EXERCISE DATA START

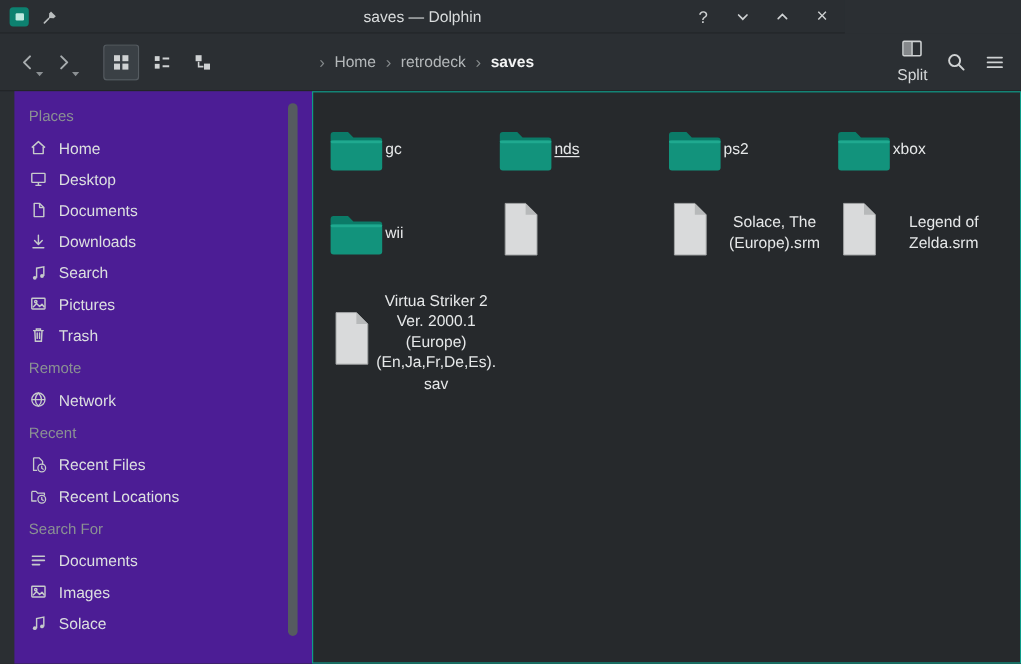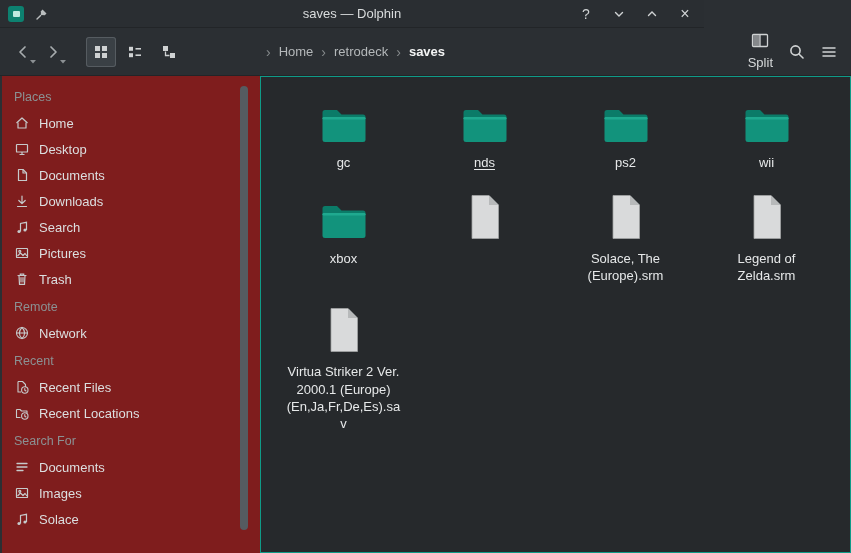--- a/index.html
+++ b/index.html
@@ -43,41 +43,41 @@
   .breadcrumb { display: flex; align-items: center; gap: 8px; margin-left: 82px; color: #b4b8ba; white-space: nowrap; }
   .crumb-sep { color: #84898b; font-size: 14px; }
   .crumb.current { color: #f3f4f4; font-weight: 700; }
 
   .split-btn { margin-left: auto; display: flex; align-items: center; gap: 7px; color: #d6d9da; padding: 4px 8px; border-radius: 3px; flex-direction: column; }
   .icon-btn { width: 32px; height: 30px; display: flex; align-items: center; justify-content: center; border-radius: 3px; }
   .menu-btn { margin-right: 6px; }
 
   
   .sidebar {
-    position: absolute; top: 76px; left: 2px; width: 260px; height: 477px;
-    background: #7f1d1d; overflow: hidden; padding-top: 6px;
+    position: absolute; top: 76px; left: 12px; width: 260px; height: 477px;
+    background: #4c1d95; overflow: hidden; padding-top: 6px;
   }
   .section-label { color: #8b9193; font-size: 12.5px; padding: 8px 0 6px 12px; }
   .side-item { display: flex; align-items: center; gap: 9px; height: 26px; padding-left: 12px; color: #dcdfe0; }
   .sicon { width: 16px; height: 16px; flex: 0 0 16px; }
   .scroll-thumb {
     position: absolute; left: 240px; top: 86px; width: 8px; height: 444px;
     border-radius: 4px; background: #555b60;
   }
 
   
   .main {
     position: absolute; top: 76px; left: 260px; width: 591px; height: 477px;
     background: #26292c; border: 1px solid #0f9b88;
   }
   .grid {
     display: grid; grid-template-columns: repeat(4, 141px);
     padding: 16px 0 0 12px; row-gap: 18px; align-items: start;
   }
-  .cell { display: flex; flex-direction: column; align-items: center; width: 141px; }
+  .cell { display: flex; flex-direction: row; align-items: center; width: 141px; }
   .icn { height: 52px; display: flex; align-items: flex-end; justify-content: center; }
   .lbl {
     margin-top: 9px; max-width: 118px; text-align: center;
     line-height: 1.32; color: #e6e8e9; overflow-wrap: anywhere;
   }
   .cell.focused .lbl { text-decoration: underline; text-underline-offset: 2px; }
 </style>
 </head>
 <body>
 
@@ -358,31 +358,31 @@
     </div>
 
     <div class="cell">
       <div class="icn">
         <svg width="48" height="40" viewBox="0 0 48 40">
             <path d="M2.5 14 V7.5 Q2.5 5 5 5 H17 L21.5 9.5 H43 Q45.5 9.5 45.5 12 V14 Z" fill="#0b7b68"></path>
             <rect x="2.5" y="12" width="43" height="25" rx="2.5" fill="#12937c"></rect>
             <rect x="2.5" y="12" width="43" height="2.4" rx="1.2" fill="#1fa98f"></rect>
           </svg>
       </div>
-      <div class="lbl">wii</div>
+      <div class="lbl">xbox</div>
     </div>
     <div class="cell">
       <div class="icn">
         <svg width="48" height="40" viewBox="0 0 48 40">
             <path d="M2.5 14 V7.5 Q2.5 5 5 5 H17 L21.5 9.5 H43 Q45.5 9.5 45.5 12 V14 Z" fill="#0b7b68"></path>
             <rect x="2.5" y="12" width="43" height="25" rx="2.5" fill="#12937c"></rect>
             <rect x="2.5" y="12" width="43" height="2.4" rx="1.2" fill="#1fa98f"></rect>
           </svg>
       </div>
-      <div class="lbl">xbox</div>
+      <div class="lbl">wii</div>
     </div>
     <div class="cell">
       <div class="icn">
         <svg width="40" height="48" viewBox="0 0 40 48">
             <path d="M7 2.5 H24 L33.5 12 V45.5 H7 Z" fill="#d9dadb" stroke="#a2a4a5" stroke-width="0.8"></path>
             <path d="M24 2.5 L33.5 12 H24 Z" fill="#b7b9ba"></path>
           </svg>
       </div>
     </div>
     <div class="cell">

EXERCISE DATA END

* [WHAT THIS TASK INVOLVES]:
Lines before the one containing "padding: 16px 0" are left out. Repeat that line and all lines after it in the records above exactly.

* [PROBLEM SOLUTION]:
     padding: 16px 0 0 12px; row-gap: 18px; align-items: start;
   }
-  .cell { display: flex; flex-direction: column; align-items: center; width: 141px; }
+  .cell { display: flex; flex-direction: row; align-items: center; width: 141px; }
   .icn { height: 52px; display: flex; align-items: flex-end; justify-content: center; }
   .lbl {
     margin-top: 9px; max-width: 118px; text-align: center;
     line-height: 1.32; color: #e6e8e9; overflow-wrap: anywhere;
   }
   .cell.focused .lbl { text-decoration: underline; text-underline-offset: 2px; }
 </style>
 </head>
 <body>
 
@@ -358,31 +358,31 @@
     </div>
 
     <div class="cell">
       <div class="icn">
         <svg width="48" height="40" viewBox="0 0 48 40">
             <path d="M2.5 14 V7.5 Q2.5 5 5 5 H17 L21.5 9.5 H43 Q45.5 9.5 45.5 12 V14 Z" fill="#0b7b68"></path>
             <rect x="2.5" y="12" width="43" height="25" rx="2.5" fill="#12937c"></rect>
             <rect x="2.5" y="12" width="43" height="2.4" rx="1.2" fill="#1fa98f"></rect>
           </svg>
       </div>
-      <div class="lbl">wii</div>
+      <div class="lbl">xbox</div>
     </div>
     <div class="cell">
       <div class="icn">
         <svg width="48" height="40" viewBox="0 0 48 40">
             <path d="M2.5 14 V7.5 Q2.5 5 5 5 H17 L21.5 9.5 H43 Q45.5 9.5 45.5 12 V14 Z" fill="#0b7b68"></path>
             <rect x="2.5" y="12" width="43" height="25" rx="2.5" fill="#12937c"></rect>
             <rect x="2.5" y="12" width="43" height="2.4" rx="1.2" fill="#1fa98f"></rect>
           </svg>
       </div>
-      <div class="lbl">xbox</div>
+      <div class="lbl">wii</div>
     </div>
     <div class="cell">
       <div class="icn">
         <svg width="40" height="48" viewBox="0 0 40 48">
             <path d="M7 2.5 H24 L33.5 12 V45.5 H7 Z" fill="#d9dadb" stroke="#a2a4a5" stroke-width="0.8"></path>
             <path d="M24 2.5 L33.5 12 H24 Z" fill="#b7b9ba"></path>
           </svg>
       </div>
     </div>
     <div class="cell">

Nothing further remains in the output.